Franchise M&A : questions fréquemment posées

Identifiez le type de cible et les droits de trésorerie qui lui appartiennent légalement. Un franchiseur, un maître-franchisé et un exploitant multi-unités peuvent partager une marque tout en possédant des sources de revenus, des obligations et des durées de contrat différentes.

Modélisez la durée restante exécutoire séparément du renouvellement pondéré en fonction de la probabilité. Incluez les frais de renouvellement, les investissements de remodelage, les conditions commerciales révisées, la conformité du développement et la possibilité de renouvellement partiel ou retardé.

Les ventes de systèmes représentent les dépenses des clients sur l'ensemble du réseau. La cible ne peut percevoir que des redevances, des honoraires, des loyers, des revenus des fournisseurs ou des ventes en magasin provenant des unités exploitées. L'acheteur doit constituer une cascade de liquidités pour les entités acquises.

La valeur dépend de l'exclusivité, des formats et canaux autorisés, des emplacements réservés, des obligations de développement, de la durée, des droits de guérison et de l'application. Un label géographique ne suffit pas à établir une protection économique.

Reconstruisez le flux de trésorerie à quatre murs par cohorte, format et géographie en utilisant les transactions, les billets, le coût du produit, la main-d'œuvre, l'occupation, les redevances, le marketing, les frais de livraison, les exigences de maintenance et de rénovation.

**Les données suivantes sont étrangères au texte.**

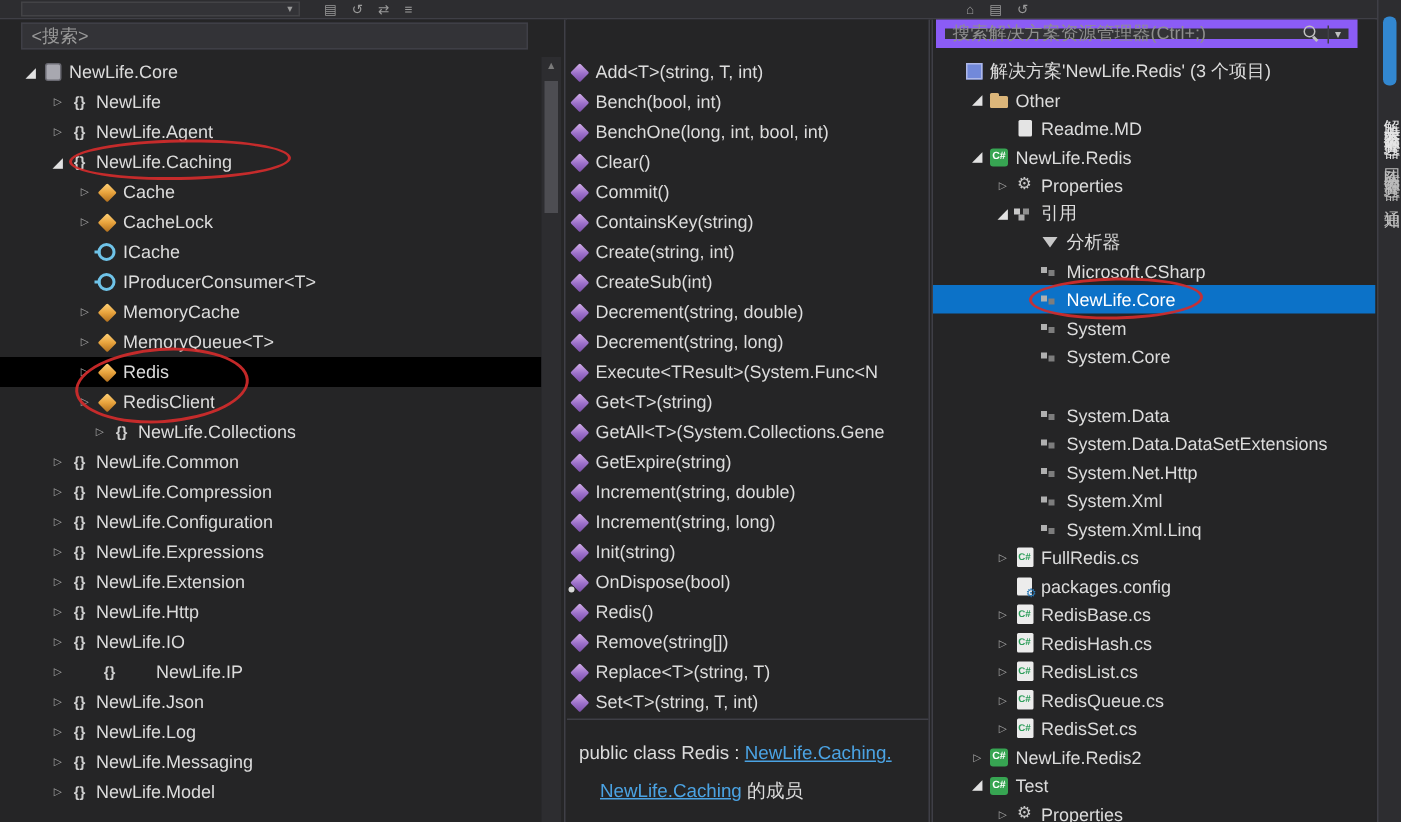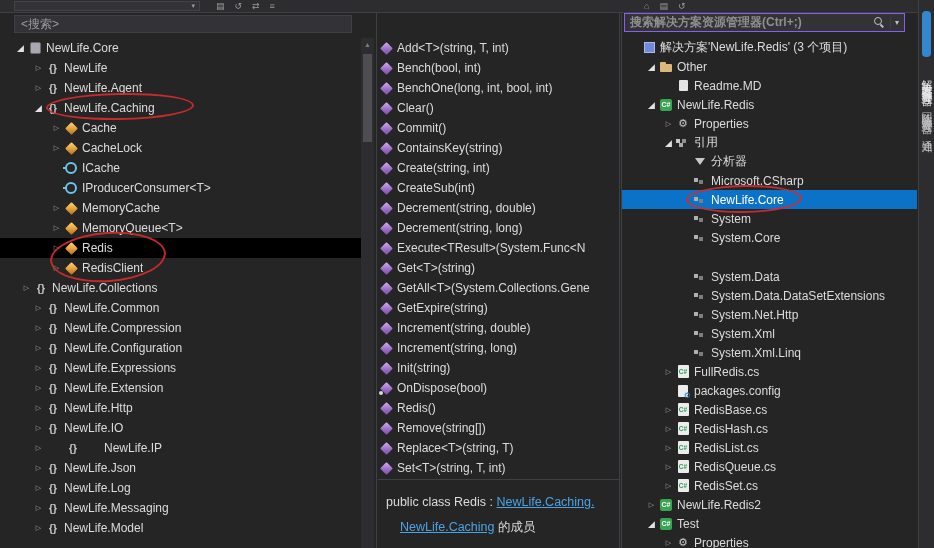"搜索解决方案资源管理器(Ctrl+;)" #se-search { border: 1px solid #8b5cf6 -> 6px solid #8b5cf6; font-weight: bold -> none }
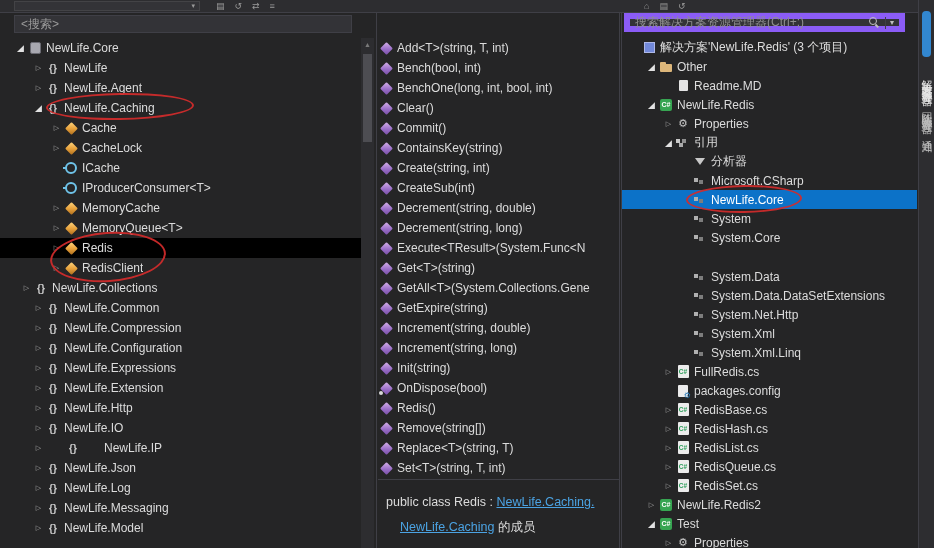"NewLife.Collections" div.row { margin-left: none -> 16px; padding-left: 20px -> 44px }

Les risques importants liés au consentement, au renouvellement, aux investissements, aux arriérés, aux litiges, à la propriété intellectuelle, aux données et au développement doivent être liés au prix, aux conditions suspensives, au séquestre, aux retenues, aux indemnités, aux compléments de prix ou aux droits de résiliation.

La capacité d’endettement devrait s’appuyer sur des liquidités dans le cadre de droits contractuels durables après le capital de maintenance, de rénovation, de développement et d’intégration. Les opportunités de renouvellement à la hausse et les ouvertures non confirmées devraient recevoir un traitement conservateur.

La direction doit confirmer les droits et consentements, la collecte d'espèces, l'accès au système, la continuité de l'approvisionnement, le service client, la protection des données, les personnes critiques, les preuves unitaires et la communication avec les franchisés avant d'accélérer le changement.

Cette publication est une information générale destinée à un public professionnel. Il ne s’agit pas de conseils d’investissement, juridiques ou fiscaux, ni d’une offre ou d’une sollicitation. Les lecteurs doivent vérifier les exigences juridiques, réglementaires et fiscales actuelles auprès de conseillers qualifiés.